TASK BRIEF
For the data below, count the lines that have the string "cbox" and state that number by itself.

RECORDS FOR THIS EXERCISE
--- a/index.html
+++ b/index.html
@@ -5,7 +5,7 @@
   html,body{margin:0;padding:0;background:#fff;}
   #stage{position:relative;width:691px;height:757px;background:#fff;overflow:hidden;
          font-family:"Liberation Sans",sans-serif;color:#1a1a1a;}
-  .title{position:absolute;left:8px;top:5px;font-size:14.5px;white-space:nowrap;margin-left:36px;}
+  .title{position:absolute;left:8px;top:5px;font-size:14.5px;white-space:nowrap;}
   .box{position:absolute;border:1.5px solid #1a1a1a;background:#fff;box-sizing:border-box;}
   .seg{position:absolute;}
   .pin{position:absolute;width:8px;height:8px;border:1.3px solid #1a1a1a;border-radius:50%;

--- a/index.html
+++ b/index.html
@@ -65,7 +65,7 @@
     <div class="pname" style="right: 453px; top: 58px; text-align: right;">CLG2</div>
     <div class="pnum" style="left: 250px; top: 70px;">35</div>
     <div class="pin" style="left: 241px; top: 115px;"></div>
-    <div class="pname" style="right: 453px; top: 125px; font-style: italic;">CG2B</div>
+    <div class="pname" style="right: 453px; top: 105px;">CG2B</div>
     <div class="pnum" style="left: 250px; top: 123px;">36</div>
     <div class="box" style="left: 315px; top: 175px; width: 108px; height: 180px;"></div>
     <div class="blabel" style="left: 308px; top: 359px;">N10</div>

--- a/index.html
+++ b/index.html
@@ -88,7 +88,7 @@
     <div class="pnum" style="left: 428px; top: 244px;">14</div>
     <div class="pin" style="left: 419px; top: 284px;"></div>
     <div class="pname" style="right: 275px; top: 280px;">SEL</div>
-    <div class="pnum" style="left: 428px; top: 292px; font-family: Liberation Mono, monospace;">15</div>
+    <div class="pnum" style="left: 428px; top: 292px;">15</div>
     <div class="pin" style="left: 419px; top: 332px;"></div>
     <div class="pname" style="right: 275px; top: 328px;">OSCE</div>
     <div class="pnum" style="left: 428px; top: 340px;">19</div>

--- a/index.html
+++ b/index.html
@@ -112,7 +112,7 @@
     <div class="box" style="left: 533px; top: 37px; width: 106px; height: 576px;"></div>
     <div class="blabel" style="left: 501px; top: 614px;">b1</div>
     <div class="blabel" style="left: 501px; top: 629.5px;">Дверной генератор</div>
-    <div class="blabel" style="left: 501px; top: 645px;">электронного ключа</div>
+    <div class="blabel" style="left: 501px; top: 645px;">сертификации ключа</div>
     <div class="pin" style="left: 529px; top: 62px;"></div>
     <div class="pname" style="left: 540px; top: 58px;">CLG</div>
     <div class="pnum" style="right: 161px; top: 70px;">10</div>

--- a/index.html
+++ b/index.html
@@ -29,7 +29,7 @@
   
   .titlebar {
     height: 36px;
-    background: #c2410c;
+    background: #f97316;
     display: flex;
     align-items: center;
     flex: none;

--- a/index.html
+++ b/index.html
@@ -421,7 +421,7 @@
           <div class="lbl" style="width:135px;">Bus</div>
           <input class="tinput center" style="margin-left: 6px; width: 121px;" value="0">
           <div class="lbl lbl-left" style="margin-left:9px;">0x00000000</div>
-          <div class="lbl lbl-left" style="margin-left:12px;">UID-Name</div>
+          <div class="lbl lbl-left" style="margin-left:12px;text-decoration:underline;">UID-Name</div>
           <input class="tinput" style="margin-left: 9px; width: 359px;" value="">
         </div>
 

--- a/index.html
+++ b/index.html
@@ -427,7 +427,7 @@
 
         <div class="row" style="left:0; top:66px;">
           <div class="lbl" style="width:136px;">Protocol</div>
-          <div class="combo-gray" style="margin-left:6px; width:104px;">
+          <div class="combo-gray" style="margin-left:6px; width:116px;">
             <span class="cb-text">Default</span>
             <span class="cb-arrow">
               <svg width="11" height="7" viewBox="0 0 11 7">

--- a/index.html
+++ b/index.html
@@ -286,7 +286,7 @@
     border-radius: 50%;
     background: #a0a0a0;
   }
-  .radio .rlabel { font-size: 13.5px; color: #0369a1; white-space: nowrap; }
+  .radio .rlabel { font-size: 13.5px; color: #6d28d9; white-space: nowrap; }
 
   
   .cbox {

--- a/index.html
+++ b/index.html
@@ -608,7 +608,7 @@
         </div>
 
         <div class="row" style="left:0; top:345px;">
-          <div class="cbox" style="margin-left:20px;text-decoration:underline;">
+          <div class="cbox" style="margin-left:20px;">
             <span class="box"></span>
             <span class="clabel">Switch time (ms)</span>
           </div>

SOLUTION TO THE PROBLEM
3